▶ Exercise prompt: Repeat, please, exactly the lines from the one that has "[77,165,282,179] [77,181,301,195] [77,197,179,209]" through the end of the records below, with pictures dropped.

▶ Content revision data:
____

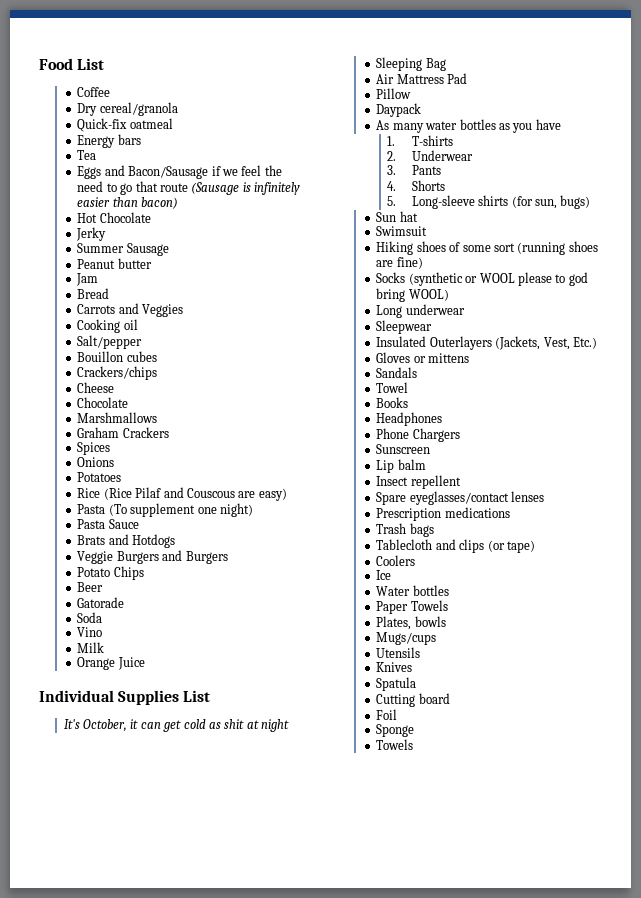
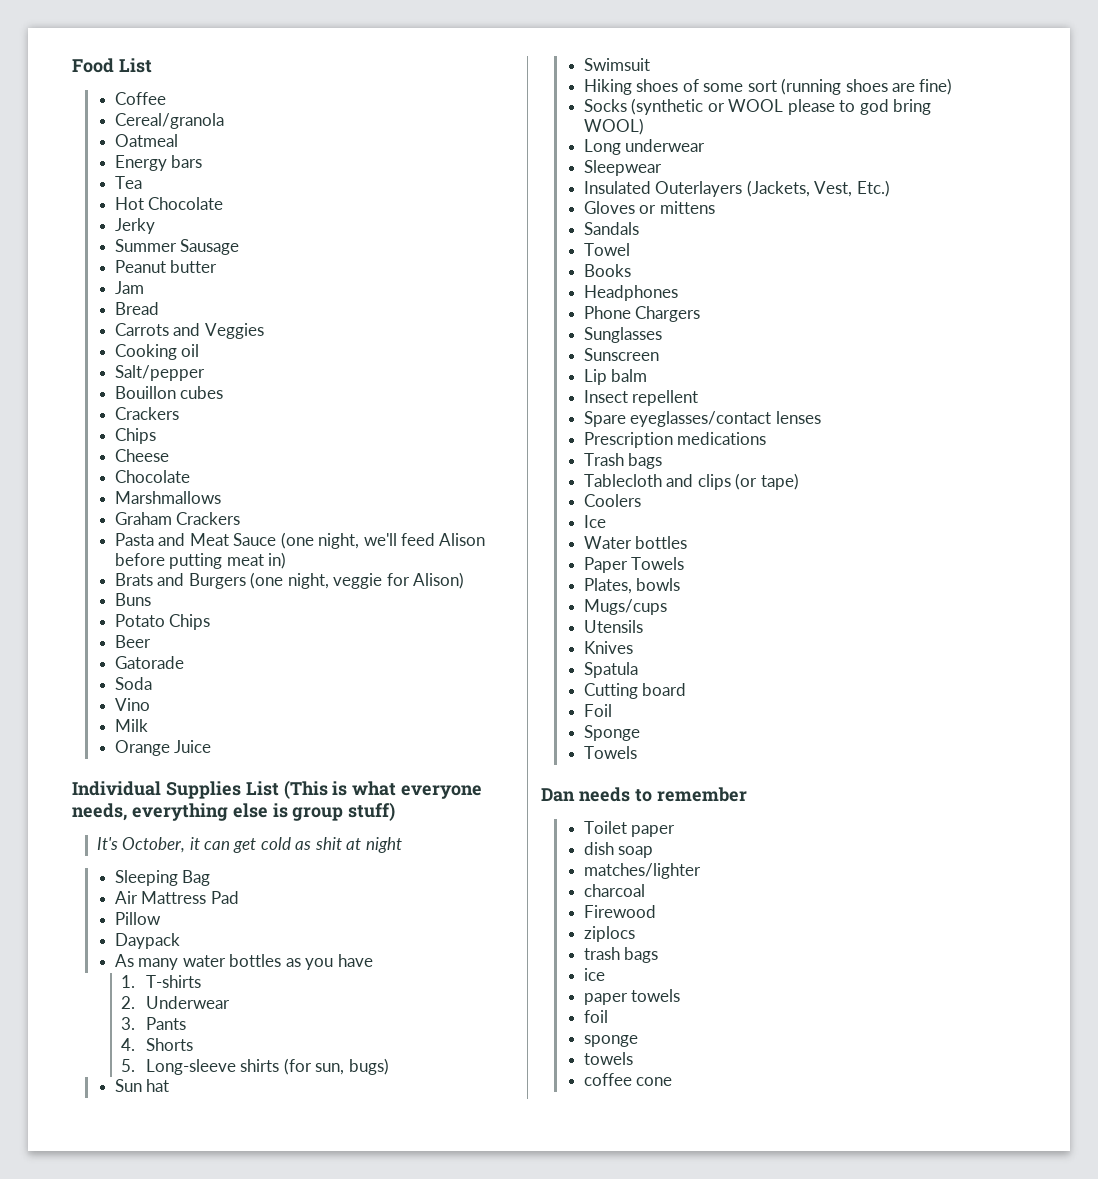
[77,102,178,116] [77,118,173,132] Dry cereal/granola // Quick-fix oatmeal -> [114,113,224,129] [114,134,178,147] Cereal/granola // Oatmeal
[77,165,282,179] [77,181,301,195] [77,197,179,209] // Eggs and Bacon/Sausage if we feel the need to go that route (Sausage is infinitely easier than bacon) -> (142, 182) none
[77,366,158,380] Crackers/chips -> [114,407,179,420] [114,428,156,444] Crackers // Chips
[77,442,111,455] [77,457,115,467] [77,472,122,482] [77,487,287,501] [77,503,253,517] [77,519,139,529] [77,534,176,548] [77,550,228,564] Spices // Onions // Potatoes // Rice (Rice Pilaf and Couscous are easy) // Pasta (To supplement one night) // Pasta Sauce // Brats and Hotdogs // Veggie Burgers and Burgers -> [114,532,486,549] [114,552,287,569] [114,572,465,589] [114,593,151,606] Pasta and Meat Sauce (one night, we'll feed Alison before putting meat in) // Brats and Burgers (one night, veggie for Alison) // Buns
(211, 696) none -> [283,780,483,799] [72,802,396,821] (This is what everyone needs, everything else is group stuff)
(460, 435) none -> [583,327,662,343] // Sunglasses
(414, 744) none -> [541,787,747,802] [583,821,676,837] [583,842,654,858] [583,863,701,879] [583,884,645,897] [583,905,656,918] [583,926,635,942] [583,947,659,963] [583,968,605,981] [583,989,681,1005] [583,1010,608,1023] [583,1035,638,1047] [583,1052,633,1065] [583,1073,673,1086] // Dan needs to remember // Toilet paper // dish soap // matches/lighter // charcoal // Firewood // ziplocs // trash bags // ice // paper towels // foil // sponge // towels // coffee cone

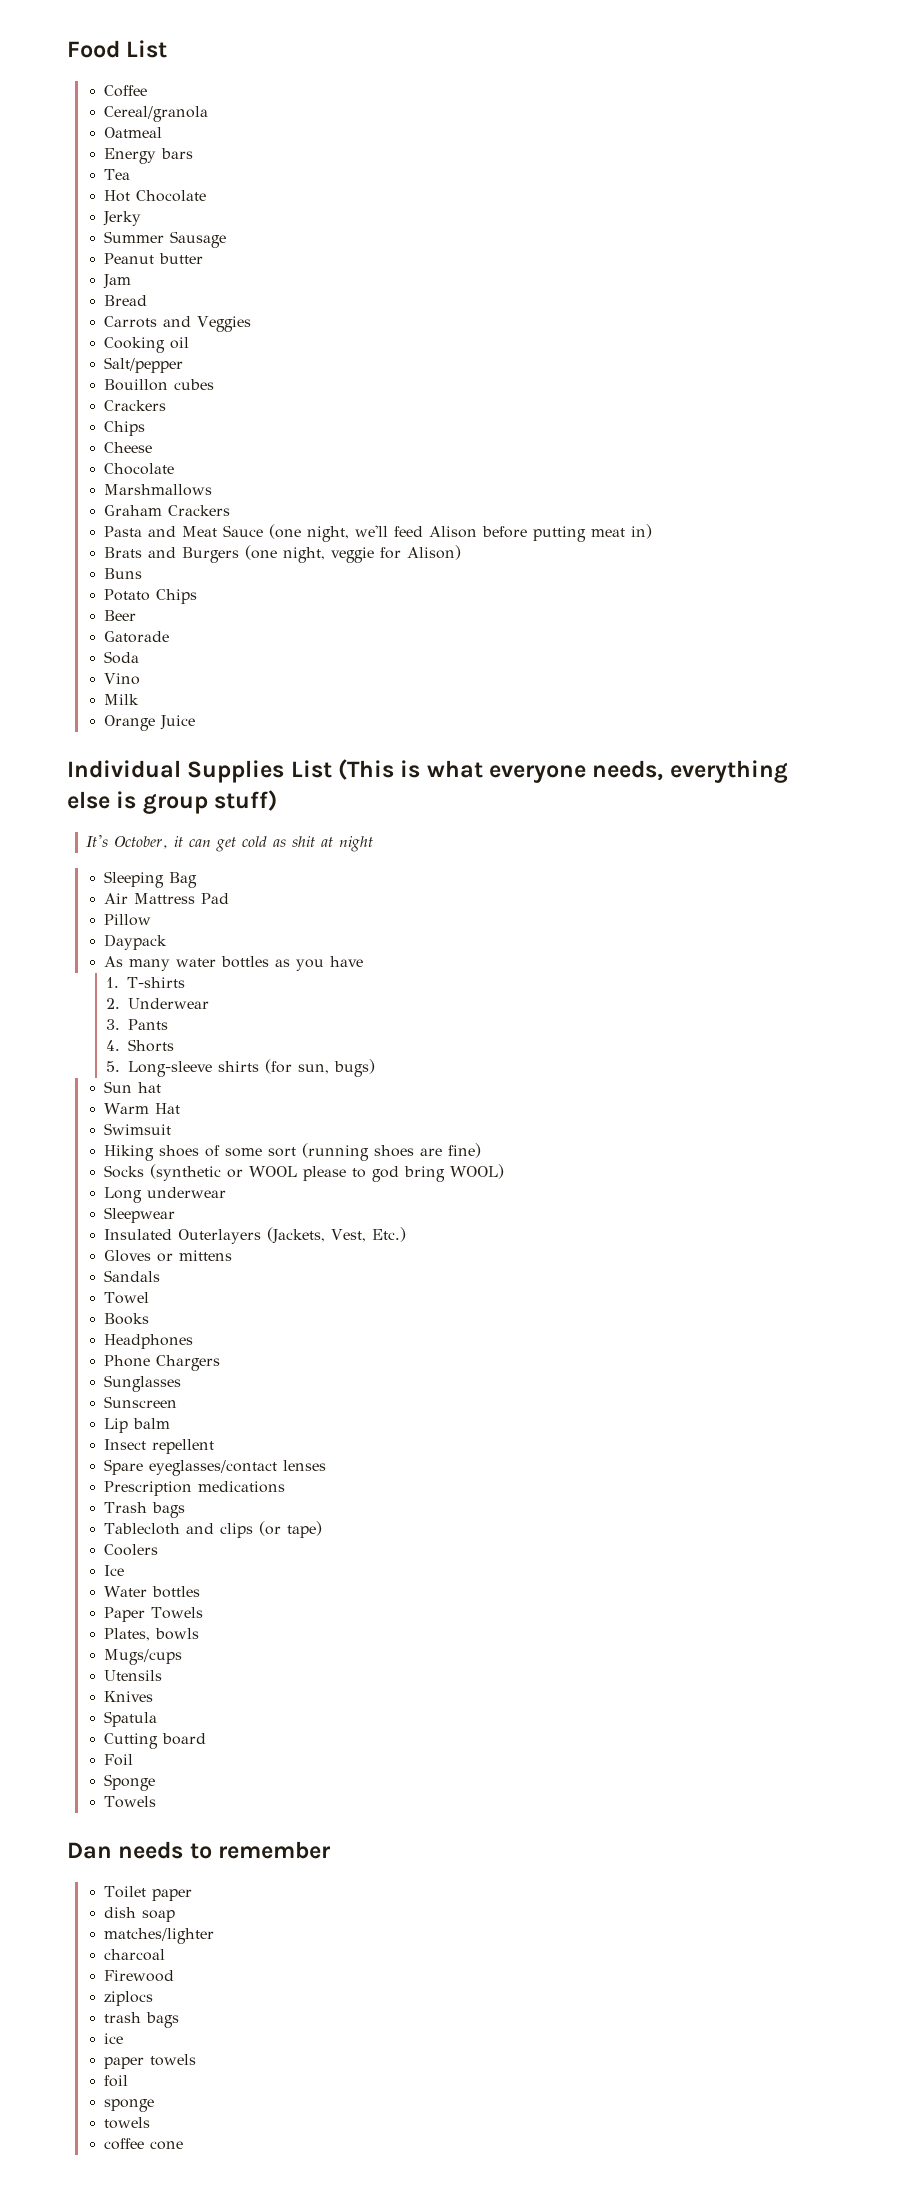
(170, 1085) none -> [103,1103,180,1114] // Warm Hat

____

▶ Solution for this task:
[77,165,282,179] [77,181,301,195] [77,197,179,209] // Eggs and Bacon/Sausage if we feel the need to go that route (Sausage is infinitely easier than bacon) -> (142, 182) none
[77,366,158,380] Crackers/chips -> [114,407,179,420] [114,428,156,444] Crackers // Chips
[77,442,111,455] [77,457,115,467] [77,472,122,482] [77,487,287,501] [77,503,253,517] [77,519,139,529] [77,534,176,548] [77,550,228,564] Spices // Onions // Potatoes // Rice (Rice Pilaf and Couscous are easy) // Pasta (To supplement one night) // Pasta Sauce // Brats and Hotdogs // Veggie Burgers and Burgers -> [114,532,486,549] [114,552,287,569] [114,572,465,589] [114,593,151,606] Pasta and Meat Sauce (one night, we'll feed Alison before putting meat in) // Brats and Burgers (one night, veggie for Alison) // Buns
(211, 696) none -> [283,780,483,799] [72,802,396,821] (This is what everyone needs, everything else is group stuff)
(460, 435) none -> [583,327,662,343] // Sunglasses
(414, 744) none -> [541,787,747,802] [583,821,676,837] [583,842,654,858] [583,863,701,879] [583,884,645,897] [583,905,656,918] [583,926,635,942] [583,947,659,963] [583,968,605,981] [583,989,681,1005] [583,1010,608,1023] [583,1035,638,1047] [583,1052,633,1065] [583,1073,673,1086] // Dan needs to remember // Toilet paper // dish soap // matches/lighter // charcoal // Firewood // ziplocs // trash bags // ice // paper towels // foil // sponge // towels // coffee cone

(170, 1085) none -> [103,1103,180,1114] // Warm Hat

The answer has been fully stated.